### WHAT TO DO
Would you restate each line of the data below word for word, without its pictures?

### DATA TO USE
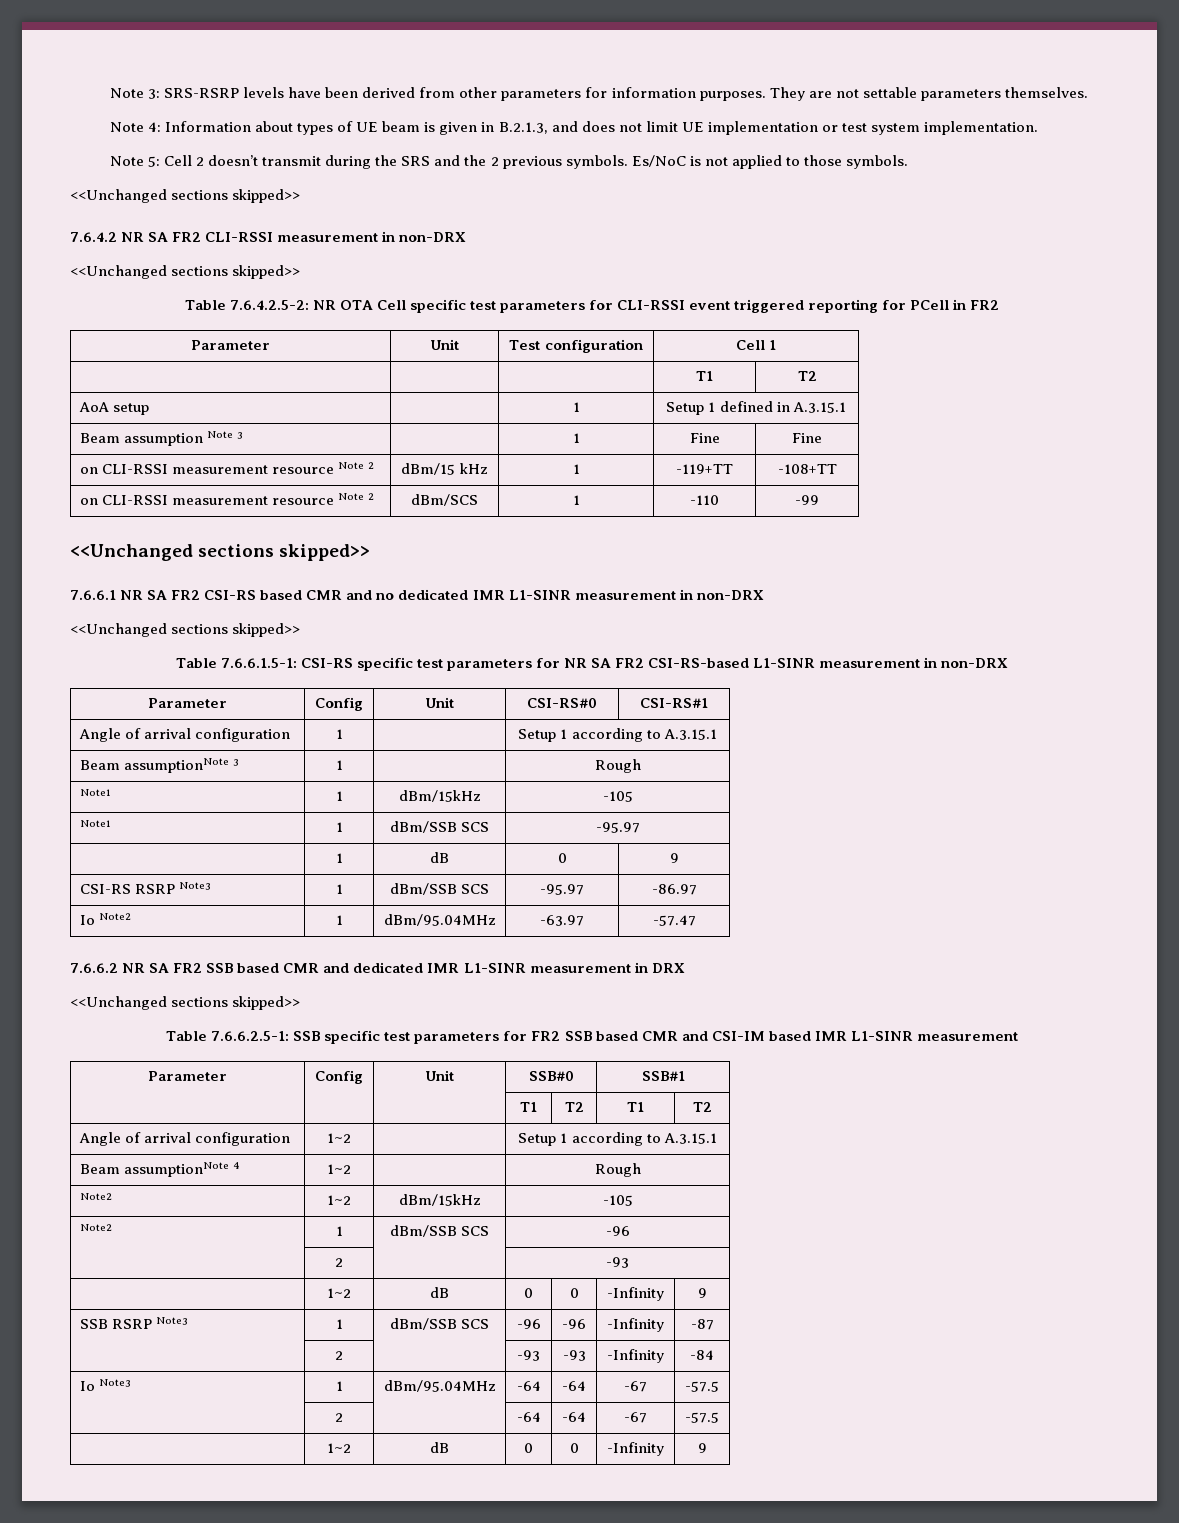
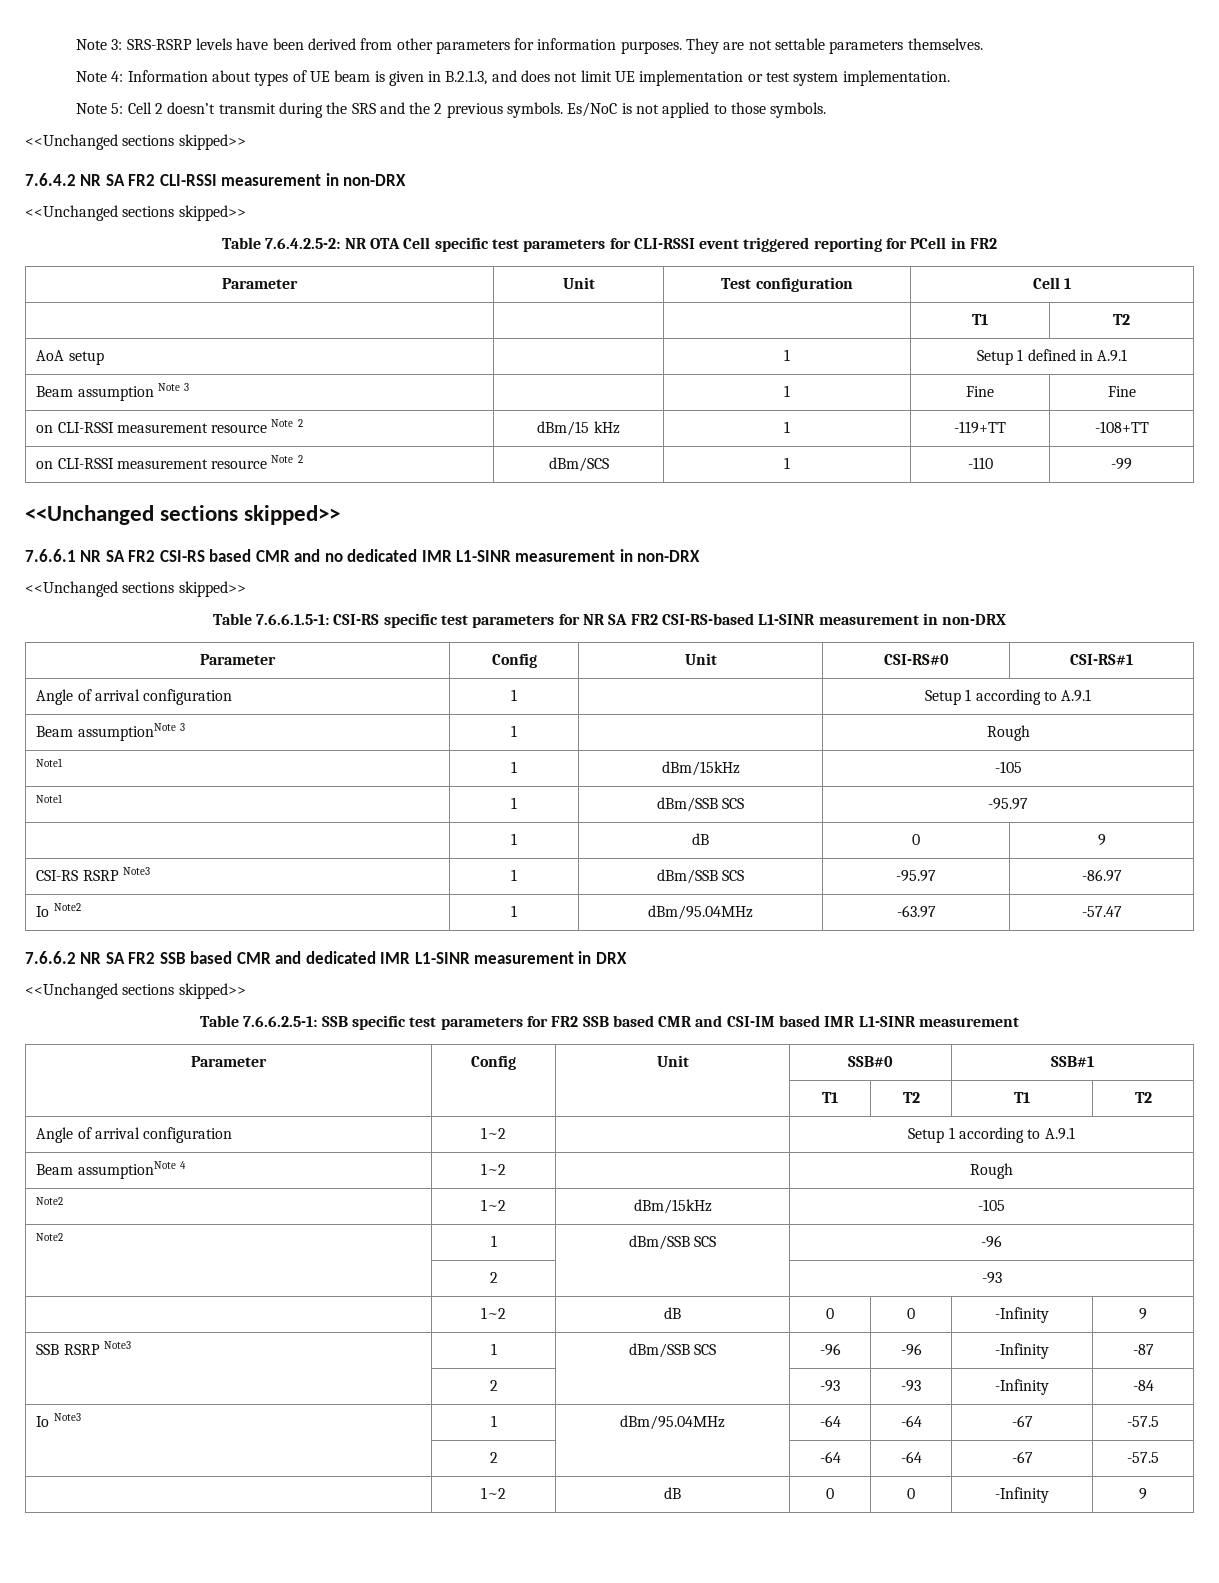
- AoA setup | | 1 | Setup 1 defined in A.3.15.1
+ AoA setup | | 1 | Setup 1 defined in A.9.1
- Angle of arrival configuration | 1 | | Setup 1 according to A.3.15.1
+ Angle of arrival configuration | 1 | | Setup 1 according to A.9.1
- Angle of arrival configuration | 1~2 | | Setup 1 according to A.3.15.1
+ Angle of arrival configuration | 1~2 | | Setup 1 according to A.9.1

### WRITTEN SOLUTION
- AoA setup | | 1 | Setup 1 defined in A.3.15.1
+ AoA setup | | 1 | Setup 1 defined in A.9.1
- Angle of arrival configuration | 1 | | Setup 1 according to A.3.15.1
+ Angle of arrival configuration | 1 | | Setup 1 according to A.9.1
- Angle of arrival configuration | 1~2 | | Setup 1 according to A.3.15.1
+ Angle of arrival configuration | 1~2 | | Setup 1 according to A.9.1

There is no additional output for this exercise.